Problem requirements:
In the entries below, locate the line with "subtotal: 28320.00 -> 26870.00", then give again that line and all lines after it, exactly, with pictures omitted.

Change listing data
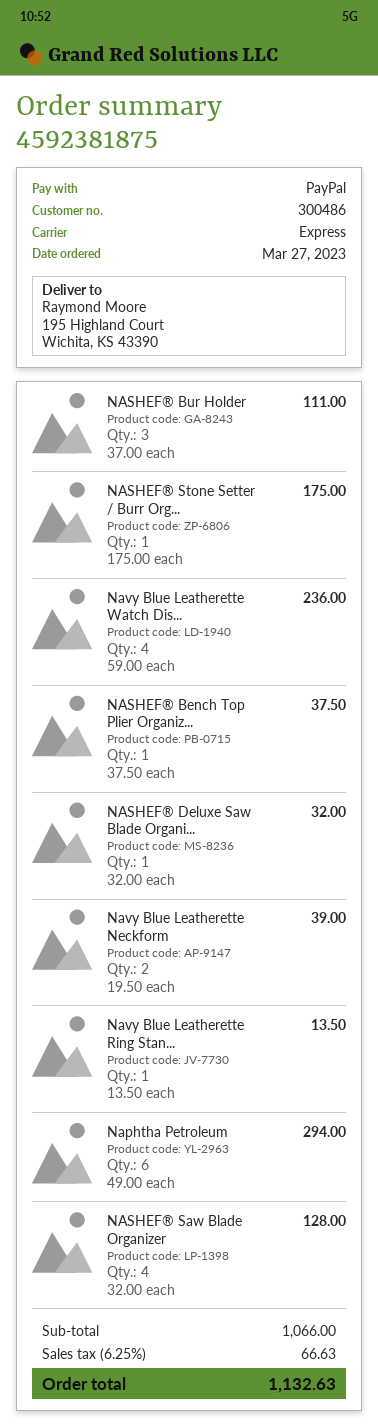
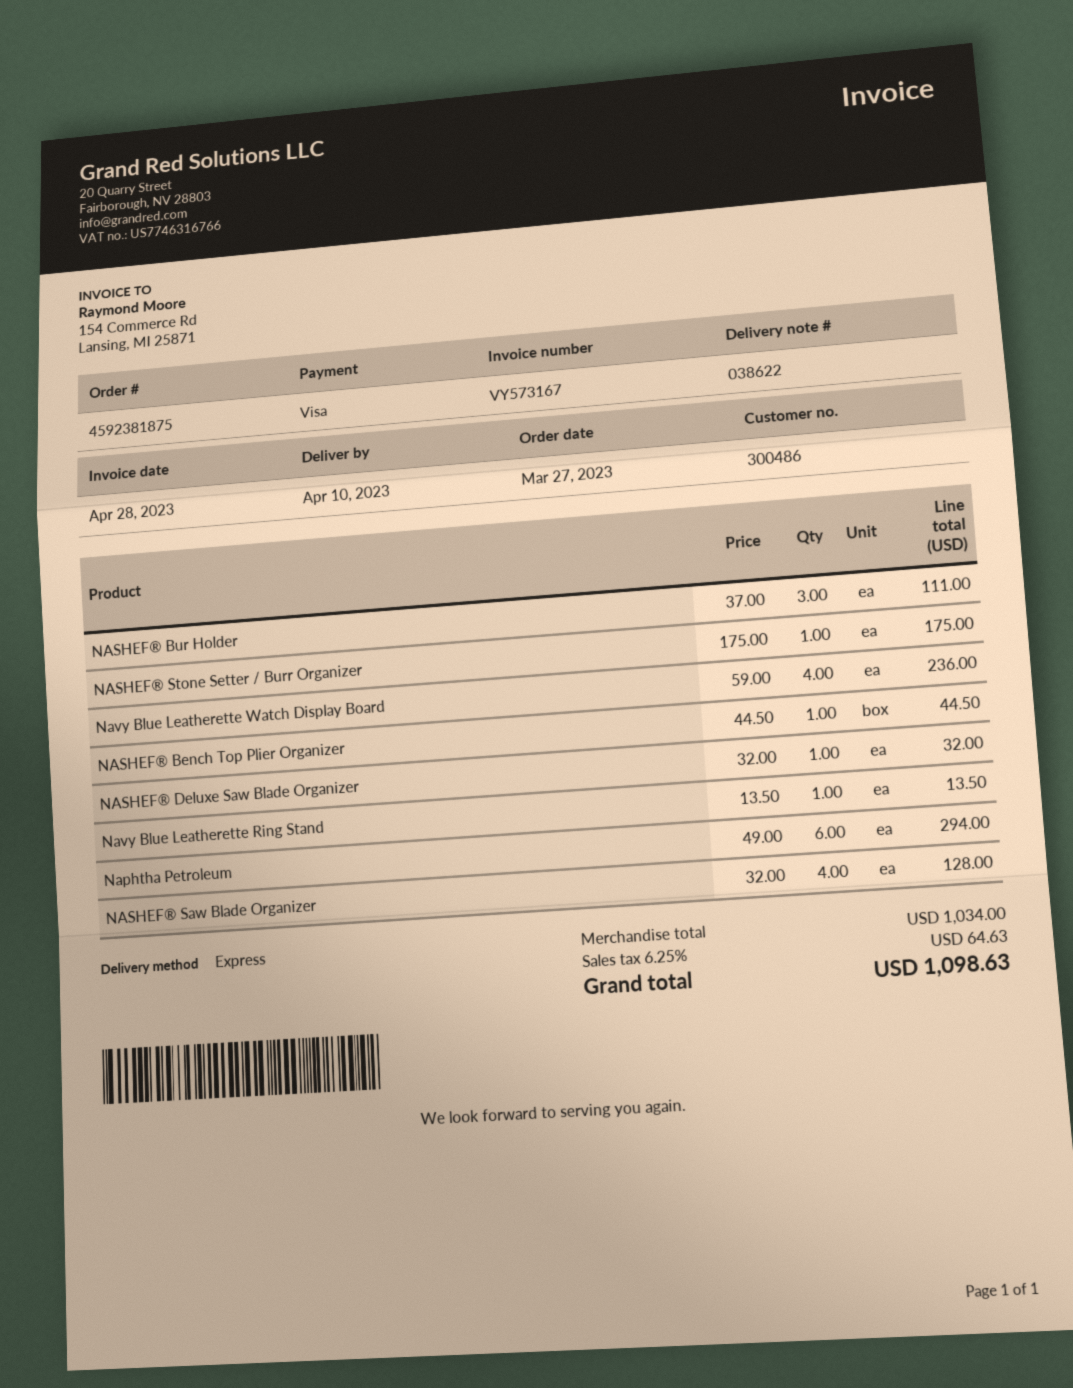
payment method: PayPal -> Visa
NASHEF® Bench Top Plier Organiz...: 1 x 37.50 = 37.50 -> 1 x 44.50 = 44.50
Navy Blue Leatherette Neckform: 2 x 19.50 = 39.00 -> none
subtotal: 1066.00 -> 1034.00
tax: 6.25% = 66.63 -> 6.25% = 64.63
total: 1132.63 -> 1098.63

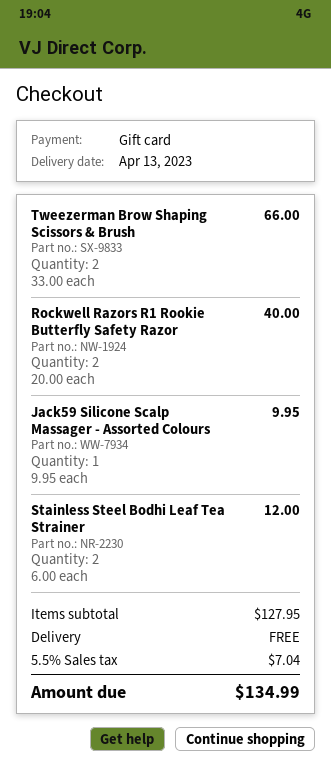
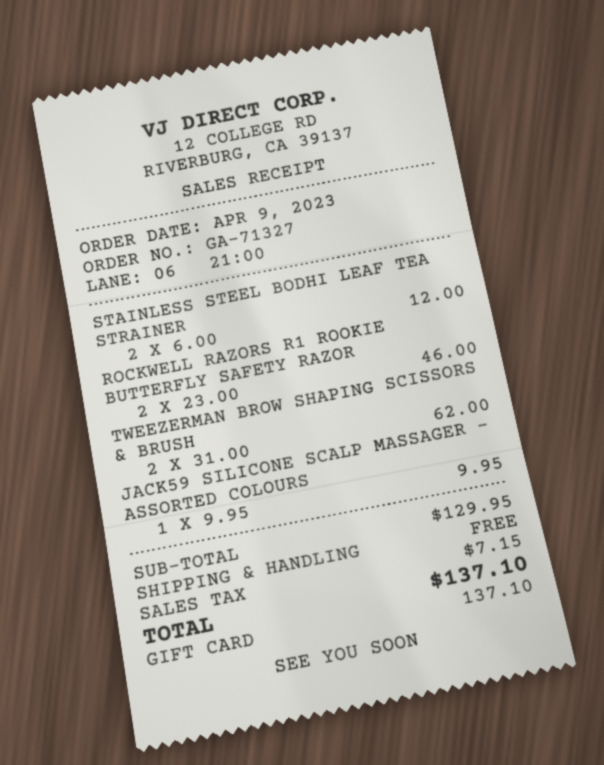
Tweezerman Brow Shaping Scissors & Brush: 2 x 33.00 = 66.00 -> 2 x 31.00 = 62.00
Rockwell Razors R1 Rookie Butterfly Safety Razor: 2 x 20.00 = 40.00 -> 2 x 23.00 = 46.00
subtotal: 127.95 -> 129.95
tax: 7.04 -> 7.15
total: 134.99 -> 137.10

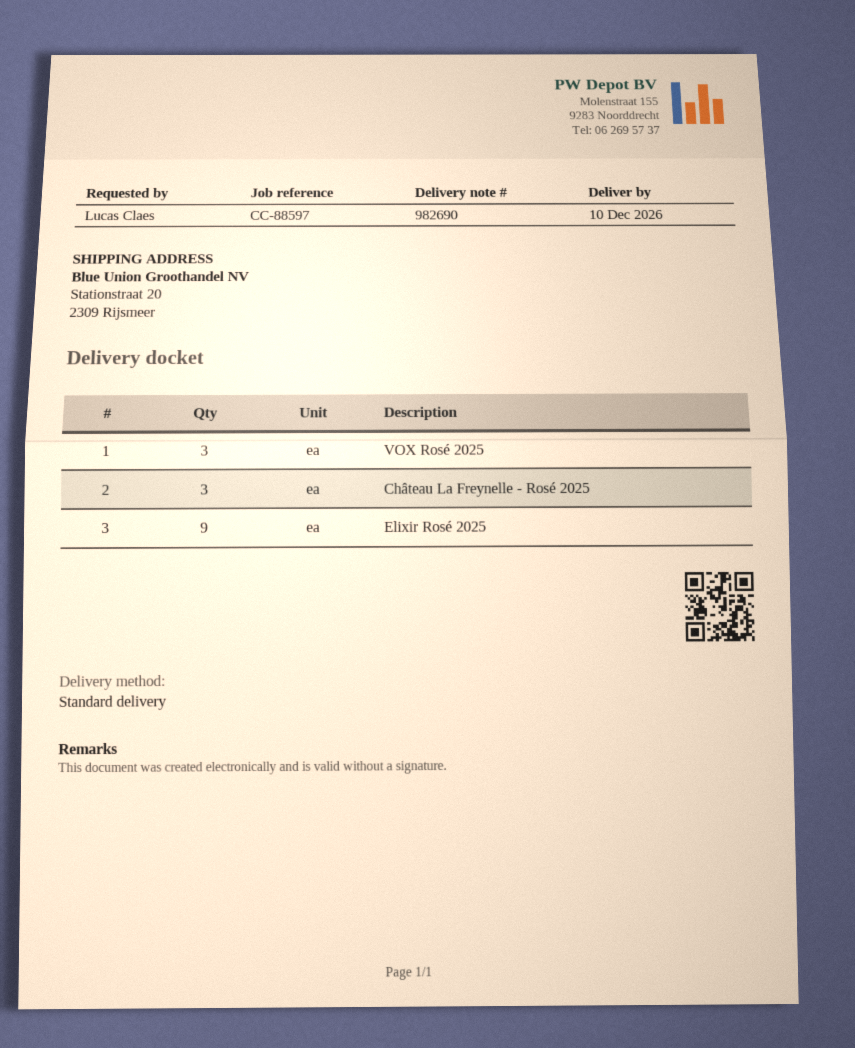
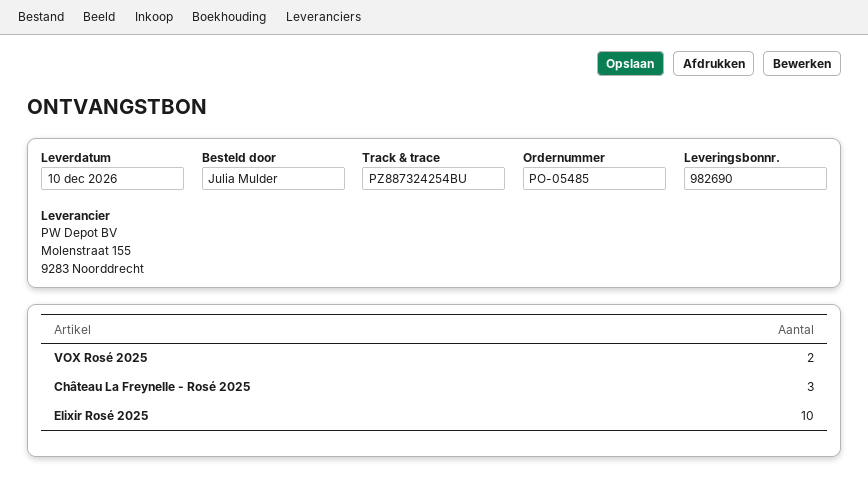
ordered by: Lucas Claes -> Julia Mulder
VOX Rosé 2025: 3 -> 2
Elixir Rosé 2025: 9 -> 10

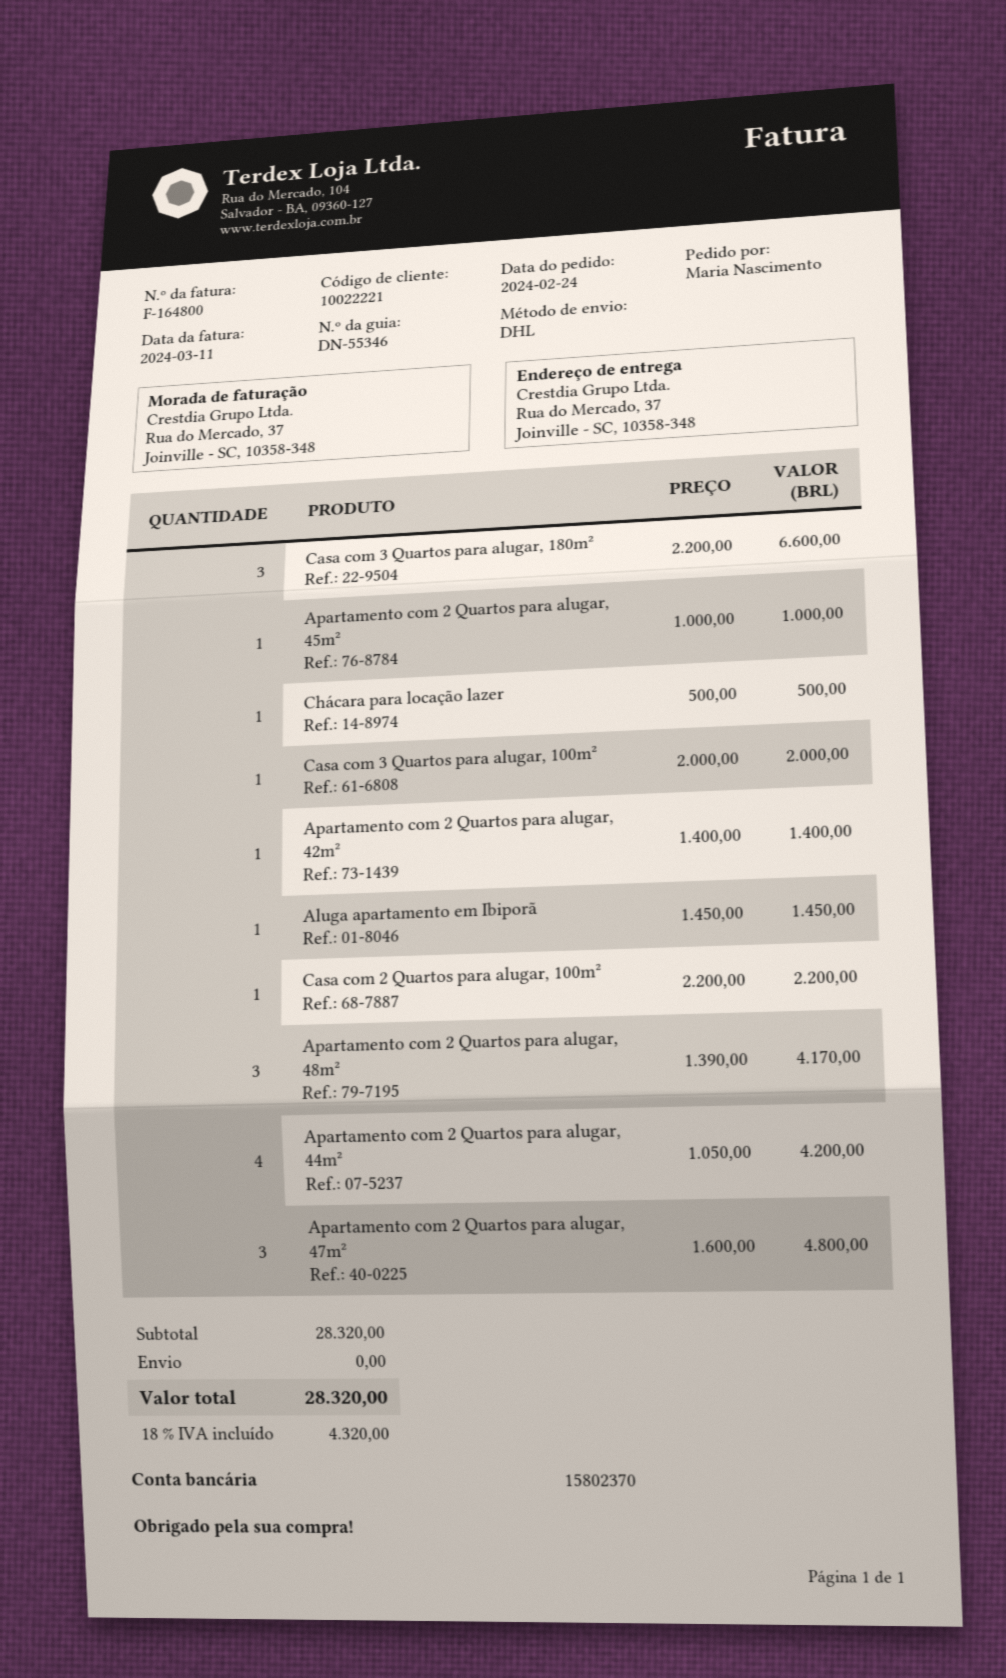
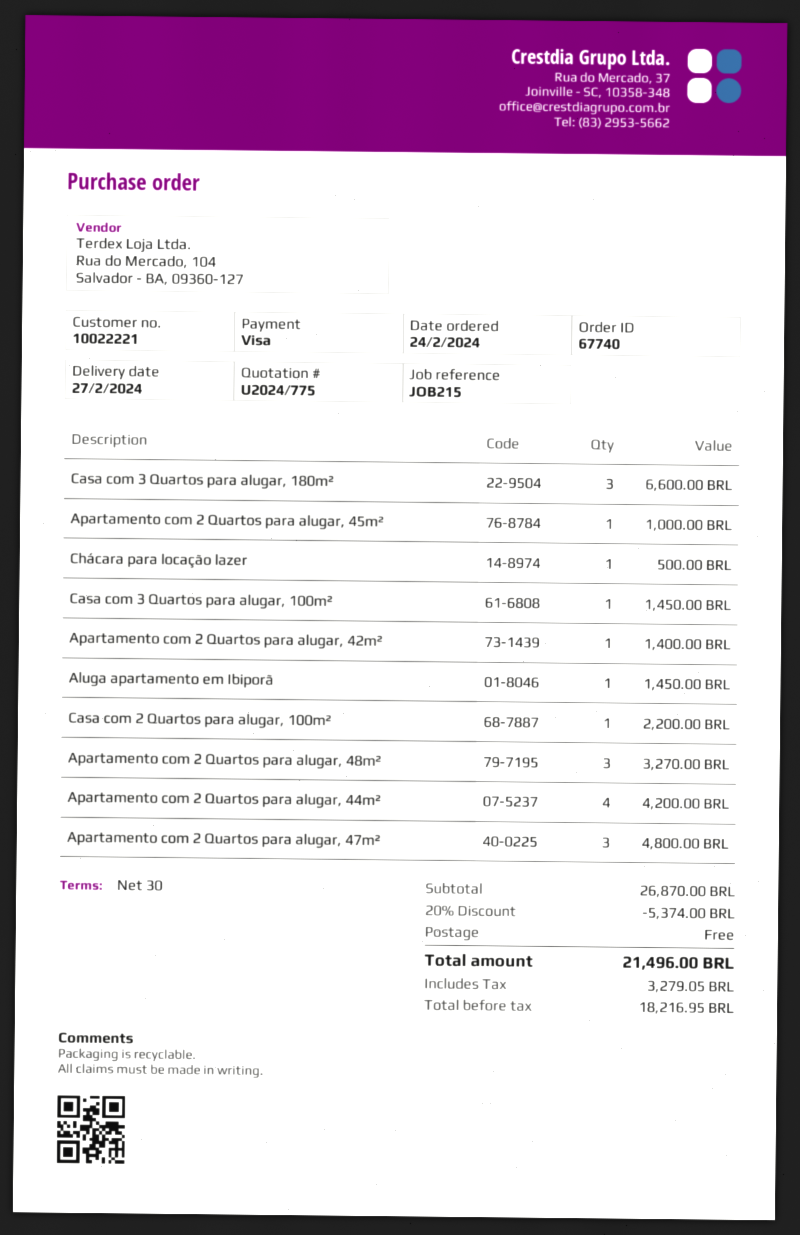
Casa com 3 Quartos para alugar, 100m²: 1 for 2000.00 -> 1 for 1450.00
Apartamento com 2 Quartos para alugar, 48m²: 3 for 4170.00 -> 3 for 3270.00
subtotal: 28320.00 -> 26870.00
discount: none -> 20% = 5374.00
tax: 4320.00 -> 3279.05
total: 28320.00 -> 21496.00

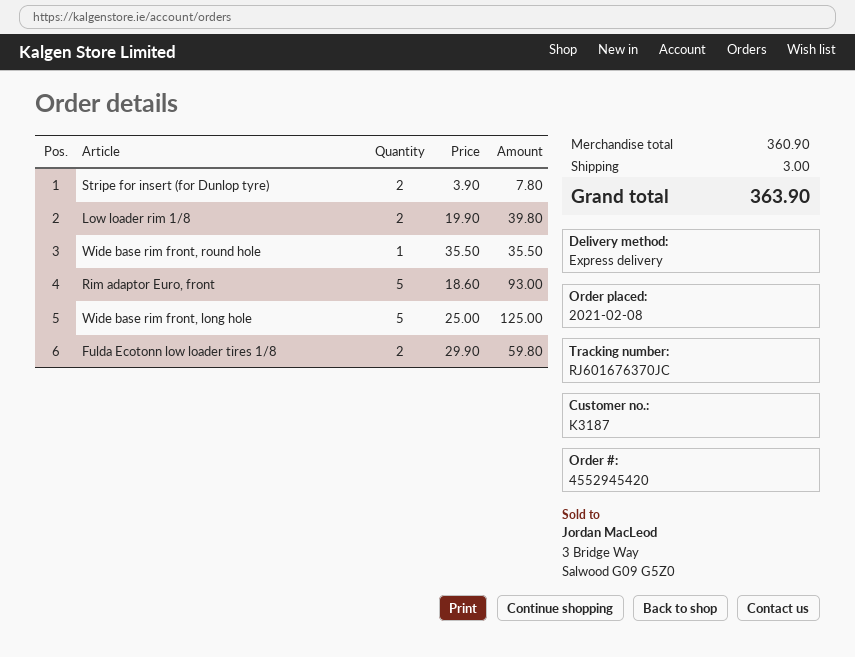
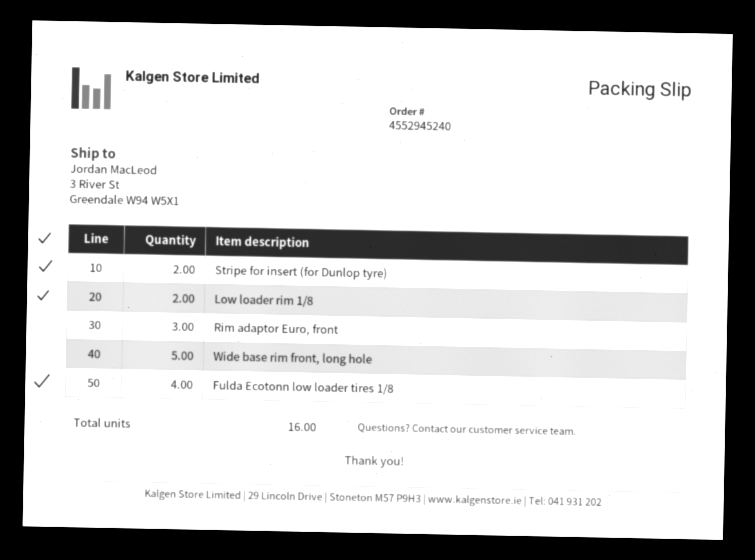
order number: 4552945420 -> 4552945240
Wide base rim front, round hole: 1 -> none
Rim adaptor Euro, front: 5 -> 3
Fulda Ecotonn low loader tires 1/8: 2 -> 4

Reply to the exercise:
subtotal: 28320.00 -> 26870.00
discount: none -> 20% = 5374.00
tax: 4320.00 -> 3279.05
total: 28320.00 -> 21496.00

order number: 4552945420 -> 4552945240
Wide base rim front, round hole: 1 -> none
Rim adaptor Euro, front: 5 -> 3
Fulda Ecotonn low loader tires 1/8: 2 -> 4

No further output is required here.